Interviewing someone is a skill

We saw Paul Auster interviewed tonight as part of the City Arts & Lectures 826 Valencia Program. Auster is one of my favorite authors — very few books are as good as his Leviathan and others, from the sparse New York Trilogy to the rollicking The Book of Illusions, are also among my favorite novels. He manages to be thoughtful and entertaining at the same time and his books are all very well-crafted. I saw him in a similar interview about a decade ago and remember it as a great evening.

Not tonight. Auster was, as before, great to listen to. But the interviewer, who I won’t name, was terrible. She pitched him pointless questions with short answers (favorite type of scotch? you grew up in New Jersey?) and gave him very few opportunities to talk at length, except where she wanted him to tell stories he’s already written. And we really didn’t need to spend five minutes talking about Auster’s relationship with his assistant.
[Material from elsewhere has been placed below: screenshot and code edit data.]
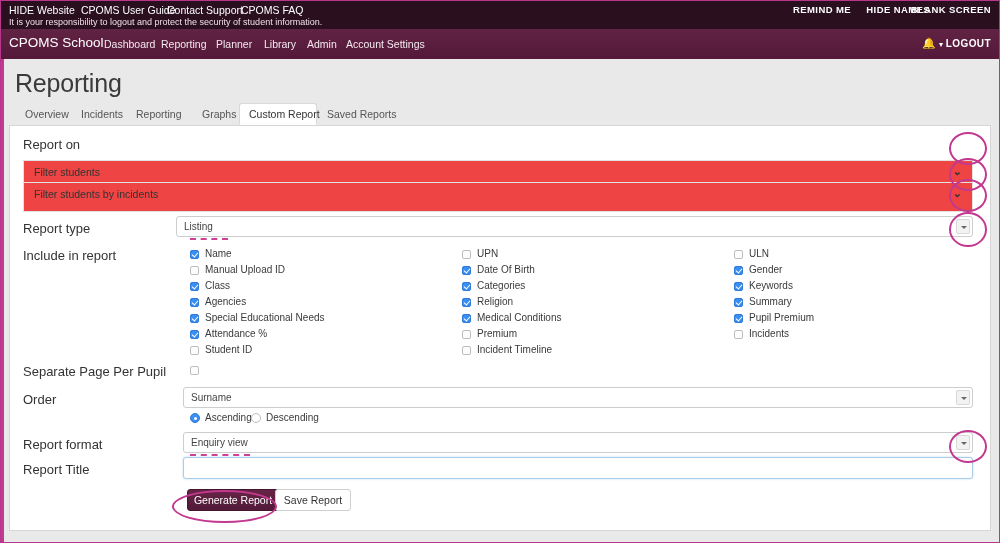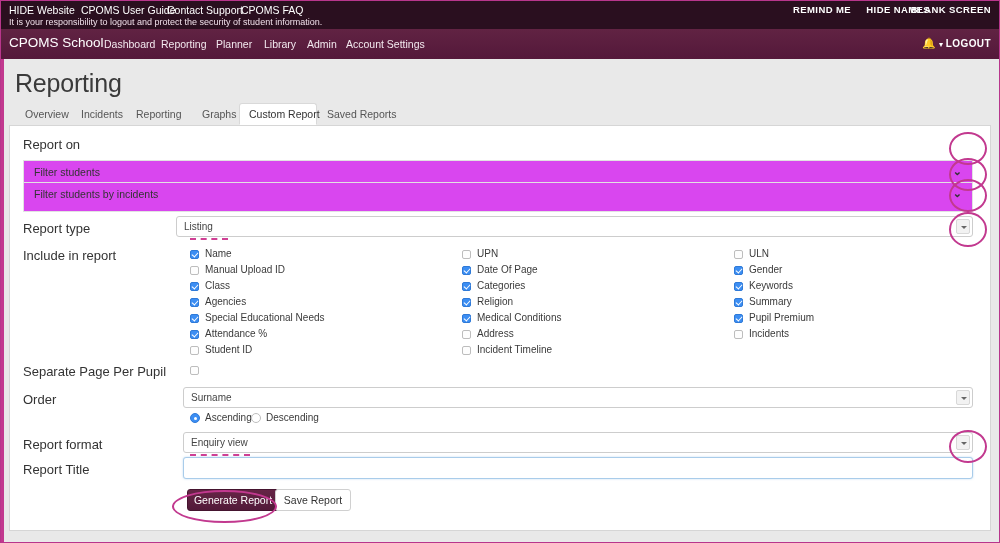"Filter students" .filterrow { background: #d946ef -> #ef4444 }
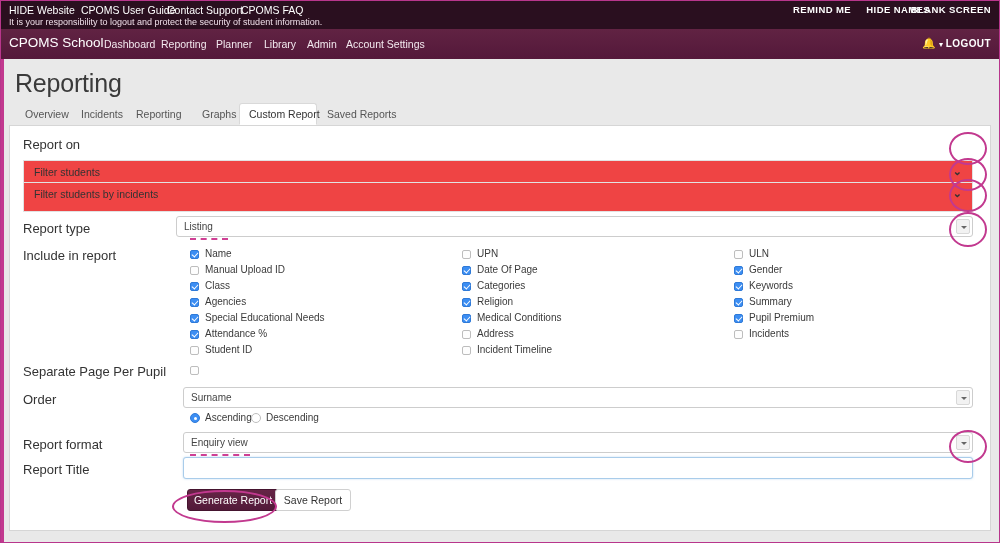"Date Of Page" span.cblbl { text: Page -> Birth }
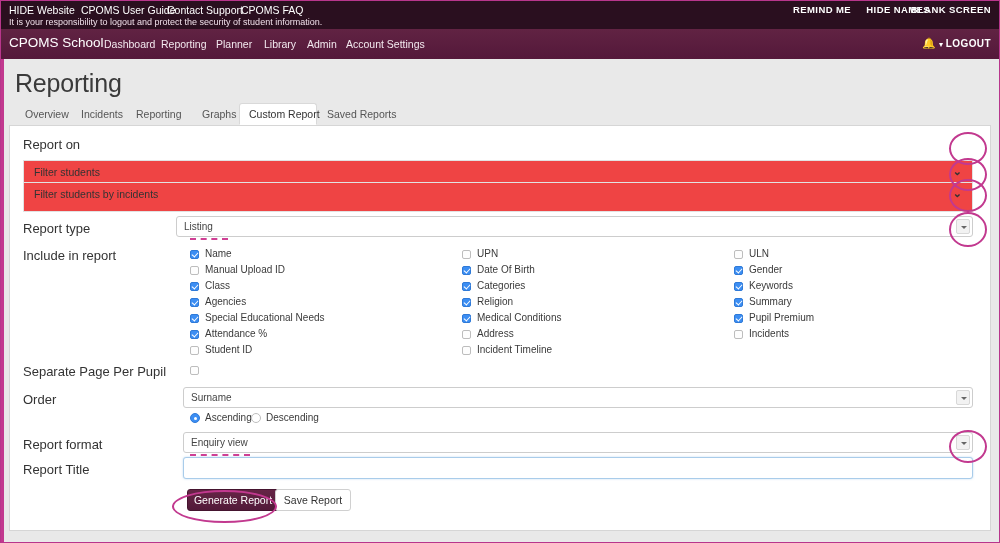"Address" span.cblbl { text: Address -> Premium }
Interviewing well is hard. The point, I think, is to get the subject to express as much information as possible in a short time and to keep it focused on things that are interesting. It’s not about the interviewer, it’s about the interviewee. If you’re interviewing someone, get your ego out of the way and find ways to make your subject say things that the audience didn’t know.

Over the years, I’ve seen some wonderful interviews with City Arts & Lectures and some real clunkers. But never before has the interviewer been so bad that I was looking forward to the audience’s questions; they were a mixed bag, but almost all were better than the official questions.